DD is in the throes of choosing her GCSEs, which are the examinations English children take at 16. She has a core of compulsory subjects, (English, Maths, Science), and then she can select from a variety of subjects. It is very hard to make such important decisions at 13 as whatever decision you make, you are closing down a number of future pathways. At the moment she wants to follow a career in design and so is making appropriate decisions. 

DD is also starting her Duke of Edinburgh Bronze Award, which involves volunteering, learning a new skill, a physical activity and participating in an overnight group expedition. I was very pleased when she chose baking as her skill! She decorated DS's birthday cake, (with a little help from her mother!):

And what about me? I have been re-evaluating my life and my many and varied roles. I have been going to visit a very wise friend who gives me coffee and lets me talk. We crochet together and somehow things fall into in perspective. I am still mulling things over; no big decisions made yet!

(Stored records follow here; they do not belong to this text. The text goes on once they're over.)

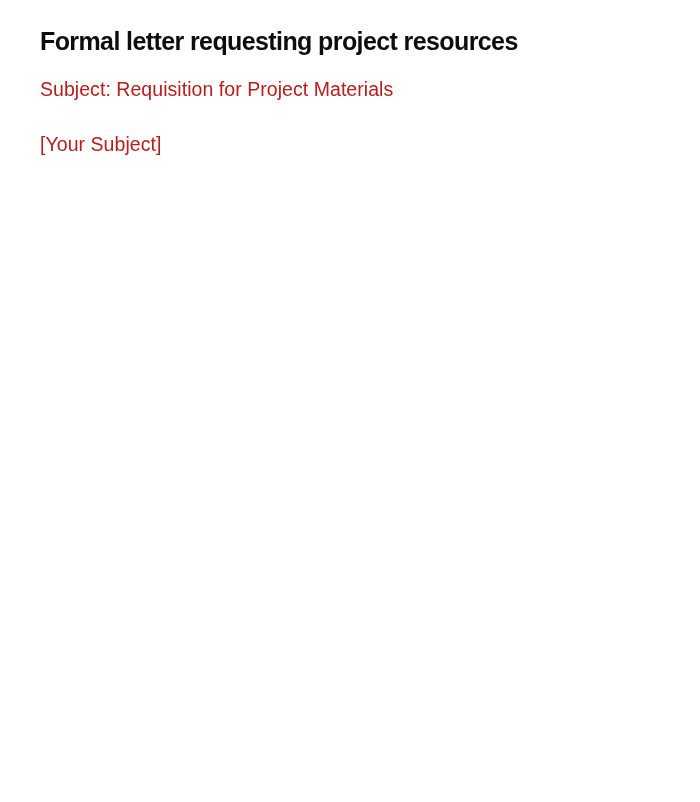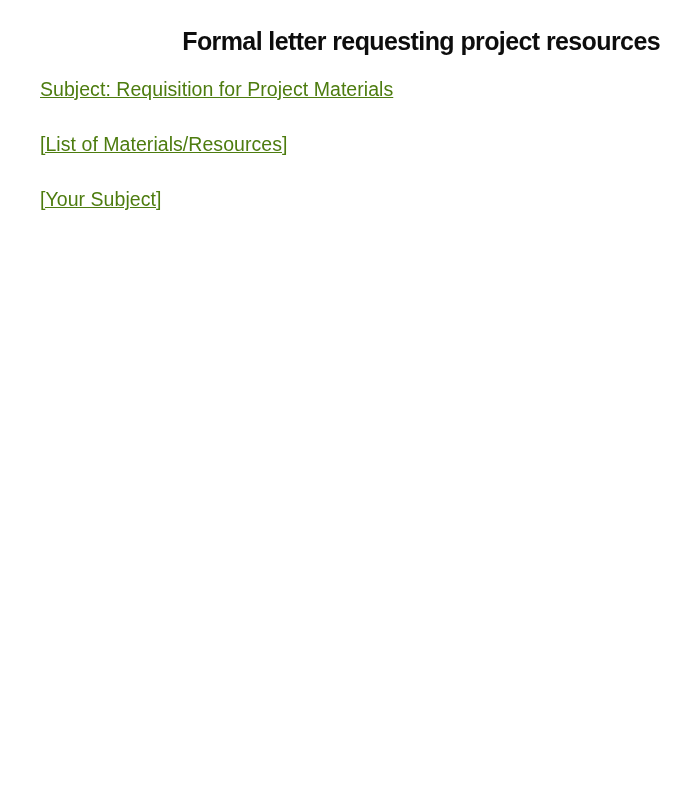--- a/index.html
+++ b/index.html
@@ -1,21 +1,20 @@
 <!DOCTYPE html>
 <html><head>
   <meta charset="utf-8">
   <style>
     html, body { margin: 0; padding: 0; background: #ffffff; }
     body { width: 700px; height: 802px; overflow: hidden; }
     .page { padding: 22px 40px 0 40px; color: #111111; font-family: "Liberation Sans", sans-serif; }
-    .title { font-size: 25px; font-weight: bold; letter-spacing: -0.6px; margin: 0 0 12px 0; line-height: 38px; color: #0d0d0d; text-align: right; }
-    .para { font-size: 19.5px; line-height: 35.2px; margin: 0 0 19.8px 0; letter-spacing: 0.05px; color: #4d7c0f; max-width: 600px; text-decoration: underline; }
+    .title { font-size: 25px; font-weight: bold; letter-spacing: -0.6px; margin: 0 0 12px 0; line-height: 38px; color: #0d0d0d; }
+    .para { font-size: 19.5px; line-height: 35.2px; margin: 0 0 19.8px 0; letter-spacing: 0.05px; color: #b91c1c; max-width: 600px; }
   </style>
 </head>
 <body>
 
 <div class="page">
   <h1 class="title">Formal letter requesting project resources</h1>
   <p class="para">Subject: Requisition for Project Materials</p>
-  <p class="para">[List of Materials/Resources]</p>
   <p class="para">[Your Subject]</p>
 </div>
 
 </body></html>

It has been fairly quiet on the creative front, but I am starting to change that. I have discovered that creativity is important to me, so I need to make time for it. I have several projects on the go, and a stash of yarn which seems to multiply when I am not watching! So, no craft shops for me, but plenty of finished projects. Here's hoping, anyway!

Monday, 20 January 2014

Mincemeat muffins

I am very fond of mince pies, and most years I produce a fair few jars of homemade mincemeat in November, in anticipation of the creation of dozens of festive treats. Christmas this year was relatively quiet, and I only used one jar in anger. I didn't even manage to offload any onto unsuspecting friends. Apple and mincemeat crumble accounted for some of the surplus, and at the weekend I made mincemeat muffins. This is a recipe which a friend gave me about ten years ago, when muffins were the new baking trend. I have no idea where it came from!


10 oz plain flour
2 tsp baking powder
0.5 tsp bicarbonate of soda
0.5 tsp salt
3 oz granulated sugar
1 egg
8 fl oz milk
8 fl oz mincemeat
3 fl oz vegetable oil
3 oz sultanas (optional)
icing sugar for dusting


1. Line a 12-hole muffin tin with paper cases, or you can just grease them if you want.

2. Sift all the dry ingredients, (except the sultanas, obviously), into a large mixing bowl.

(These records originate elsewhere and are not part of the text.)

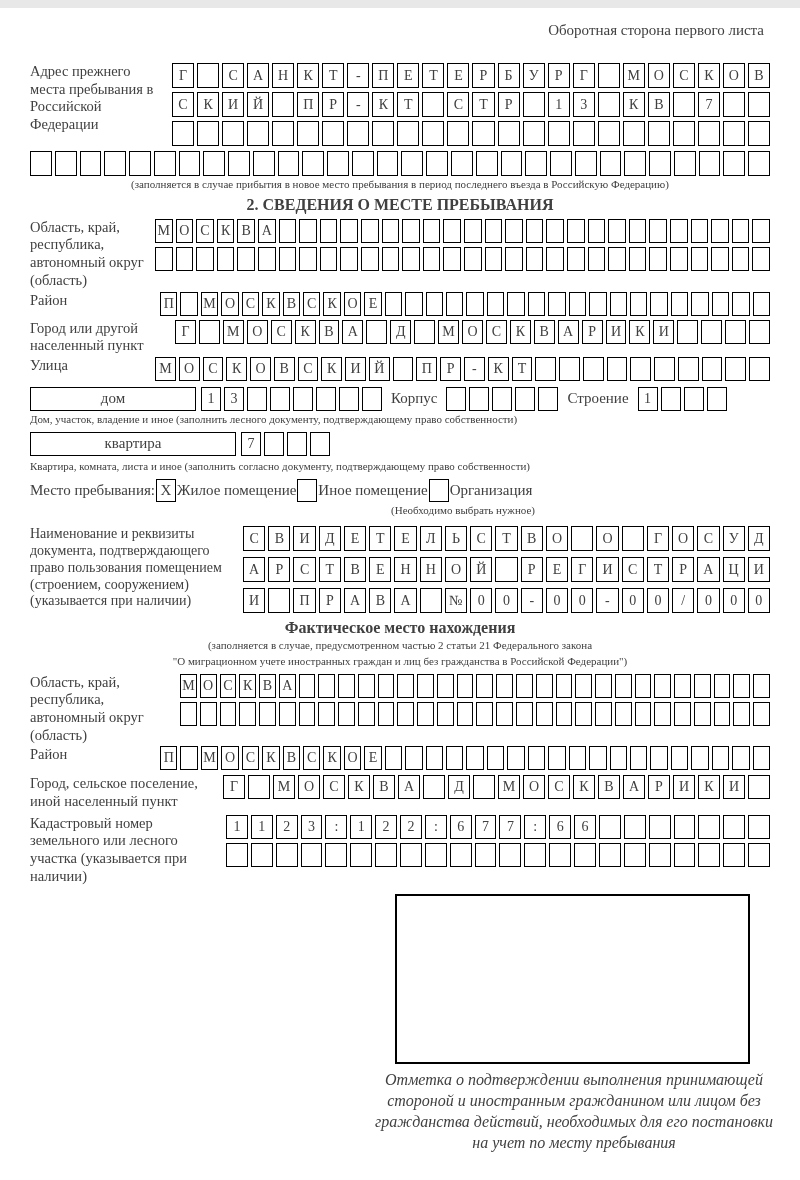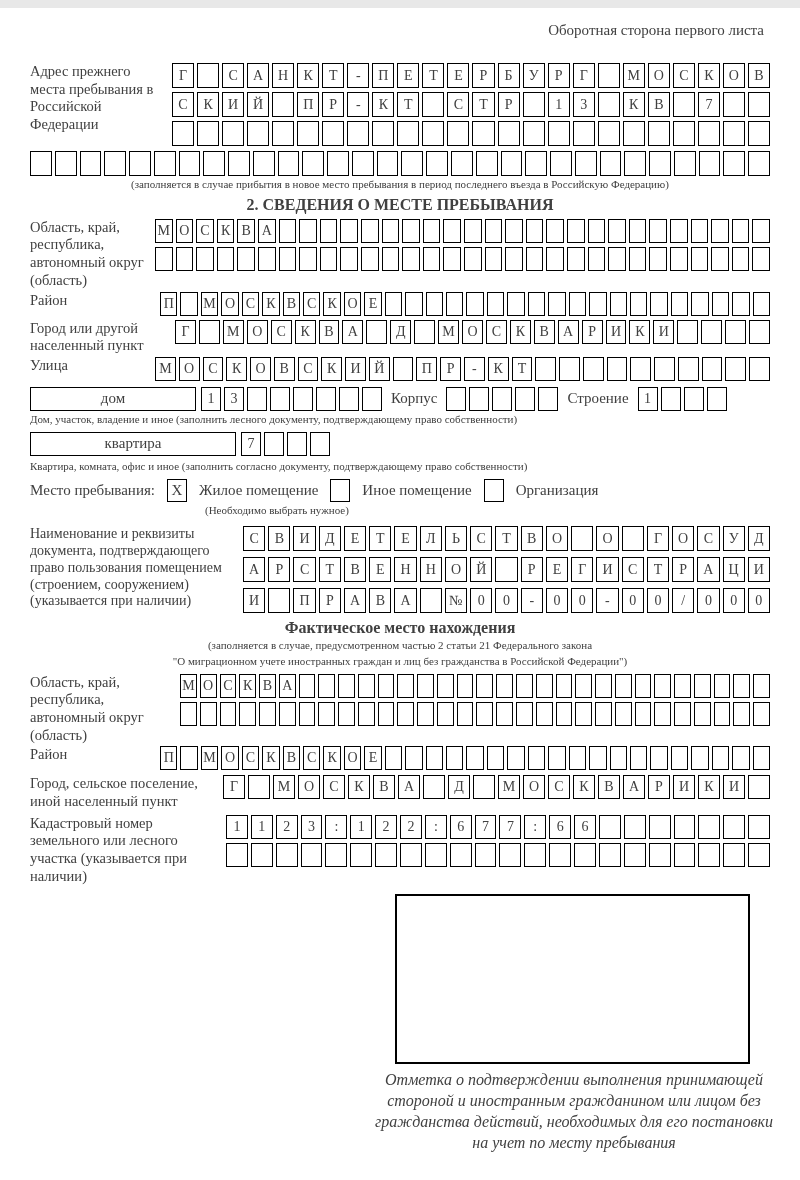--- a/index.html
+++ b/index.html
@@ -32,22 +32,22 @@
     border:1.5px solid #000;height:24px;display:flex;align-items:center;justify-content:center;
     font-size:15px;box-sizing:border-box;flex:0 0 auto;background:#fff;
   }
   .wbox166{width:166px}.wbox198{width:206px}
   .inline-label{font-size:15px;padding:0 4px;flex:0 0 auto;}
   .house-line{display:flex;align-items:center;gap:5px;}
   .checkbox{
     width:20px;height:23px;border:1.5px solid #000;display:inline-flex;align-items:center;
     justify-content:center;font-size:15px;box-sizing:border-box;flex:0 0 auto;background:#fff;
   }
-  .stay-line{display:flex;align-items:center;gap:12px;font-size:15px;text-align:right;}
-  .stay-note{margin-left:175px;width:330px;text-align:left;}
+  .stay-line{display:flex;align-items:center;gap:1px;font-size:15px;text-align:right;}
+  .stay-note{margin-left:175px;width:330px;text-align:right;}
   .doc-label{font-size:14px;line-height:1.2;}
   .rows6{gap:6px;}
   .mark-box{width:355px;height:170px;border:2px solid #000;margin:8px 0 0 365px;box-sizing:border-box;background:#fff;}
   .mark-caption{width:400px;margin-left:344px;text-align:center;font-size:16px;line-height:1.32;margin-top:5px;font-style:italic;}
 </style>
 </head>
 <body>
 
 <div class="page">
 
@@ -373,21 +373,21 @@
 
   <div class="house-line mt5">
     <div class="labelbox wbox198">квартира</div>
     <div class="cellrow fixed" style="--n: 4;">
         <span class="cell">7</span>
         <span class="cell"></span>
         <span class="cell"></span>
         <span class="cell"></span>
       </div>
   </div>
-  <div class="caption mt4">Квартира, комната, офис и иное (заполнить согласно документу, подтверждающему право собственности)</div>
+  <div class="caption mt4">Квартира, комната, листа и иное (заполнить согласно документу, подтверждающему право собственности)</div>
 
   <div class="stay-line mt6">
     <span>Место пребывания:</span>
     <span class="checkbox">X</span>
     <span>Жилое помещение</span>
     <span class="checkbox"></span>
     <span>Иное помещение</span>
     <span class="checkbox"></span>
     <span>Организация</span>
   </div>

3. Put all the liquid ingredients into another bowl. This is easiest if you use a large measuring jug and start with the mincemeat, then add the milk on top so that the level reaches 16oz and then add the oil. Break the egg into the jug and give the whole thing a good whisk. 

4. Add the liquid ingredients to the dry. Using a wooden spoon mix them quickly together, until no dry flour is visible. Strangely, the batter is supposed to be lumpy! If you are using sultanas, add these with the last few stirs.

5. Fill the muffin cases until they are three-quarters full and bake for 20-25 minutes at 190C/ Gas Mark 5. They are ready when the tops spring back when they are gently pressed. Dust with icing sugar when cool.


These didn't hang around very long! I prefer muffins to the sickly sweet cupcakes which supplanted them in the cake-eating public's affections. And as for cake is just too short. (Apologies to the very accomplished bakers who can actually make them!)